This blog is written by Lee Gale Gruen to help baby boomers, seniors, retirees, and those soon to retire find joy, excitement, and satisfaction in life after retirement. Her public lecture on this subject is titled: “Reinventing Yourself in Your Retirement.” Her memoir, Adventures with Dad: A Father and Daughter’s Journey Through a Senior Acting Class, is available by clicking here Amazon.com. Click here for her website: http://AdventuresWithDadTheBook.com
Now, on to my blog:
What does it mean to be a tribal elder? Today, we call them senior citizens. However, they are the same block of people–the long-lived inhabitants of a society. If we examine primitive tribes from civilizations past, and even those still existing, we see that it was the older members who were revered and sought after for advice and words of wisdom as to how to comport oneself and thrive. Why is that?

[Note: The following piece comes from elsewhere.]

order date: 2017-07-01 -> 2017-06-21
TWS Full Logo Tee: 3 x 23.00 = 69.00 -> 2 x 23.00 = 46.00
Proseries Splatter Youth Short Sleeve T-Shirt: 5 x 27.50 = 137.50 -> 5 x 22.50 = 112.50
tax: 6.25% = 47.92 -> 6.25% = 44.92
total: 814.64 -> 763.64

The answer is simple yet complex. As we age, we amass more and more life experiences. Human beings use their resultant skills to inform future behavior. Insight and judgment are part of the stew: if we burn our hand on the stove, we learn not to put it there again.

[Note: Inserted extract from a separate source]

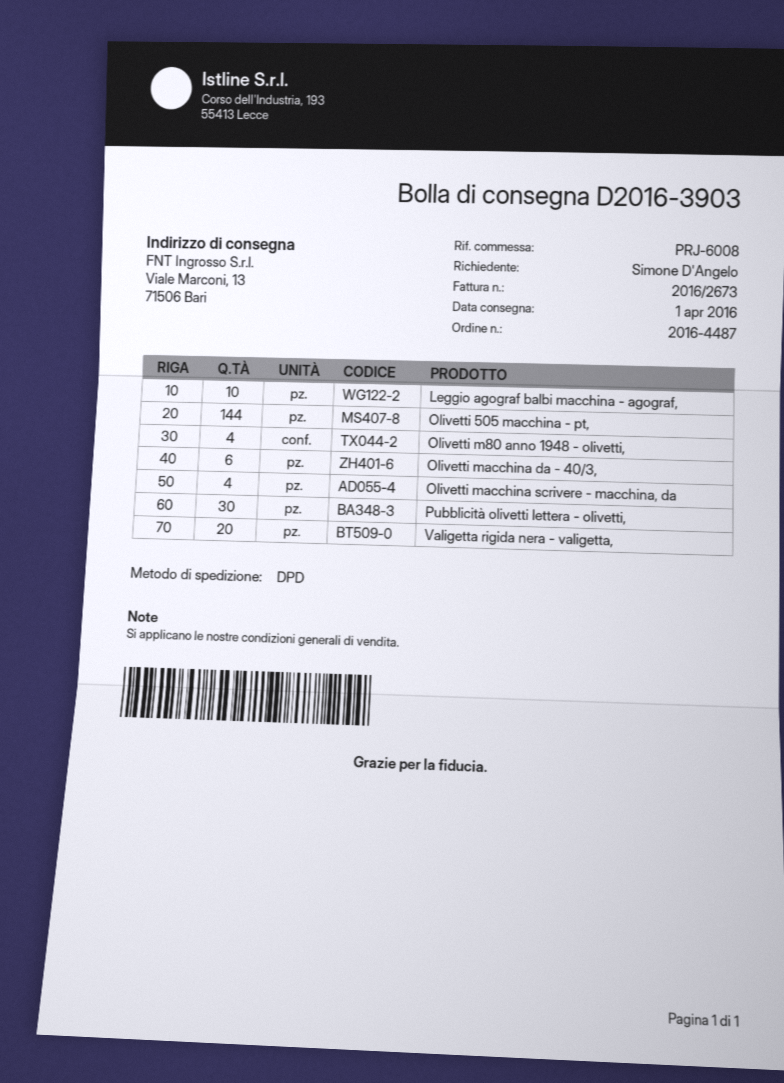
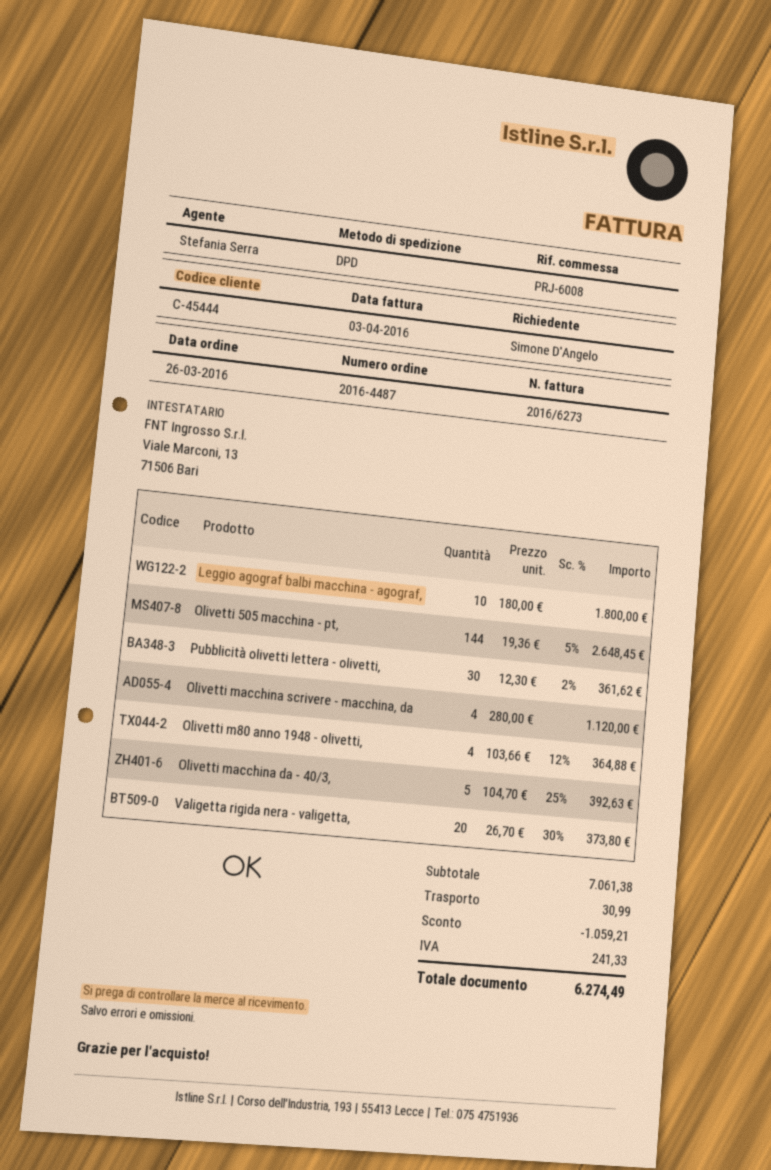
invoice number: 2016/2673 -> 2016/6273
Olivetti macchina da - 40/3,: 6 -> 5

Once folks have accumulated enough general proficiency, most become wise. Wisdom, of course, takes many forms and passes through the filter of the individual and their unique life experiences. Nevertheless, on certain basic issues, those paths often lead to similar endings.
Seniors are all tribal elders. We are cast into that role by the passage of time, whether we like it or not. We have a responsibility to generations that come after us to hold our role sacred and fulfill it to the best of our ability. Petty things like personal interest or bias may blemish the advice of some tribal elders, and their consensus may skew in the direction of one extreme or another at any given time. However, the group dynamic in most cases functions to hold those members at bay, discouraging their views from being adopted as the long-term norm.
It is the group function that seems to be the most successful at arriving at the best decision. We see this concept in court trials, corporate board meetings, the U.S. Congress, and throughout all walks of life, big and small. The group process is the best hope for how to proceed wisely, and tribal elders are the repository of experience to direct that process. So, if you are a senescent society member, tread carefully. Your words and actions are not just for your benefit, but also for those who follow.